***** THE RECORDS *****

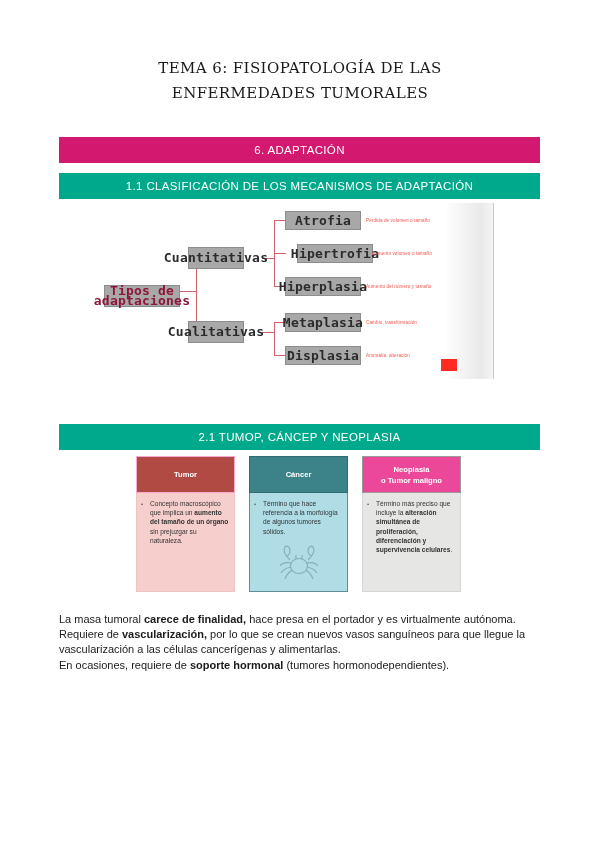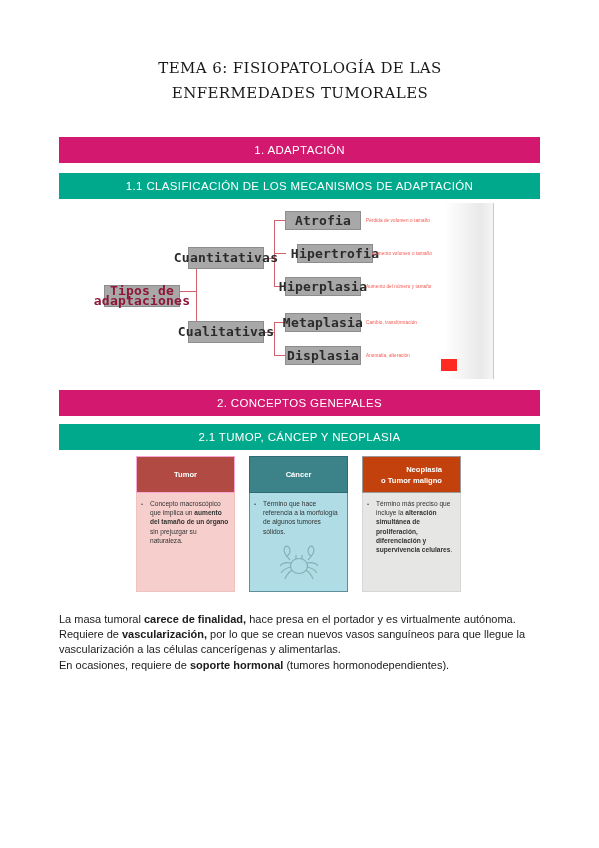--- a/index.html
+++ b/index.html
@@ -99,21 +99,21 @@
   }
   .node.root {
     color: #8E1638;
     left: 0px;
     top: 82px;
     width: 76px;
     height: 22px;
   }
   .node.mid {
     left: 84px;
-    width: 76px;
+    width: 56px;
     height: 22px;
   }
   #node-cuantitativas { top: 44px; }
   #node-cualitativas  { top: 118px; }
   .node.leaf {
     left: 181px;
     width: 76px;
     height: 19px;
   }
   #node-atrofia      { top: 8px;  }
@@ -200,21 +200,21 @@
   .card-body .btext {
     display: block;
     padding-left: 8px;
   }
   .card-body b { font-weight: bold; }
 
   #card-tumor .card-head  { background: #B04A43; border: 1px solid #f9a8d4; }
   #card-tumor .card-body  { background: #F6CFCC; border: 1px solid #f0c3bf; border-top: none; }
   #card-cancer .card-head { background: #3C8389; border: 1px solid #2f6b70; }
   #card-cancer .card-body { background: #AFDCE5; border: 1px solid #5e8e9b; border-top: none; }
-  #card-neoplasia .card-head { background: #c2410c; border: 1px solid #9a9a9a; color:#ffffff;text-align:right; }
+  #card-neoplasia .card-head { background: #ec4899; border: 1px solid #9a9a9a; color:#ffffff; }
   #card-neoplasia .card-body { background: #E6E6E4; border: 1px solid #d6d6d4; border-top: none; }
 
   .crab {
     position: absolute;
     left: 50%;
     bottom: 8px;
     transform: translateX(-50%);
     opacity: 0.5;
   }
 
@@ -234,21 +234,21 @@
 <body>
 
 <div class="page">
 
   <div class="doc-title">
     <div>TEMA 6: FISIOPATOLOGÍA DE LAS</div>
     <div>ENFERMEDADES TUMORALES</div>
   </div>
 
   <div class="bar magenta" id="bar-adaptacion">
-    <span>1. ADAPTACIÓN</span>
+    <span>6. ADAPTACIÓN</span>
   </div>
 
   <div class="bar teal" id="bar-clasif">
     <span>1.1 CLASIFICACIÓN DE LOS MECANISMOS DE ADAPTACIÓN</span>
   </div>
 
   <div class="diagram">
     <div class="diagram-bg"></div>
     <div class="diagram-edge"></div>
 
@@ -300,23 +300,20 @@
 
     <div class="ann" id="ann-atrofia">Pérdida de volumen o tamaño</div>
     <div class="ann" id="ann-hipertrofia">Aumento volumen o tamaño</div>
     <div class="ann" id="ann-hiperplasia">Aumento del número y tamaño</div>
     <div class="ann" id="ann-metaplasia">Cambio, transformación</div>
     <div class="ann" id="ann-displasia">Anomalía, alteración</div>
 
     <div class="red-marker"></div>
   </div>
 
-  <div class="bar magenta" id="bar-conceptos">
-    <span>2. CONCEPTOS GENEPALES</span>
-  </div>
 
   <div class="bar teal" id="bar-tumor">
     <span>2.1 TUMOP, CÁNCEP Y NEOPLASIA</span>
   </div>
 
   <div class="cards">
 
     <div class="card" id="card-tumor">
       <div class="card-head">Tumor</div>
       <div class="card-body">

*****

## [EXERCISE PROMPT]
Repeat, character for character, the lines from the one that holds "<span>1.1 CLASIFICACIÓN DE" to the final line of the material, inclusive, and no other lines.

## [WRITTEN ANSWER]
     <span>1.1 CLASIFICACIÓN DE LOS MECANISMOS DE ADAPTACIÓN</span>
   </div>
 
   <div class="diagram">
     <div class="diagram-bg"></div>
     <div class="diagram-edge"></div>
 
@@ -300,23 +300,20 @@
 
     <div class="ann" id="ann-atrofia">Pérdida de volumen o tamaño</div>
     <div class="ann" id="ann-hipertrofia">Aumento volumen o tamaño</div>
     <div class="ann" id="ann-hiperplasia">Aumento del número y tamaño</div>
     <div class="ann" id="ann-metaplasia">Cambio, transformación</div>
     <div class="ann" id="ann-displasia">Anomalía, alteración</div>
 
     <div class="red-marker"></div>
   </div>
 
-  <div class="bar magenta" id="bar-conceptos">
-    <span>2. CONCEPTOS GENEPALES</span>
-  </div>
 
   <div class="bar teal" id="bar-tumor">
     <span>2.1 TUMOP, CÁNCEP Y NEOPLASIA</span>
   </div>
 
   <div class="cards">
 
     <div class="card" id="card-tumor">
       <div class="card-head">Tumor</div>
       <div class="card-body">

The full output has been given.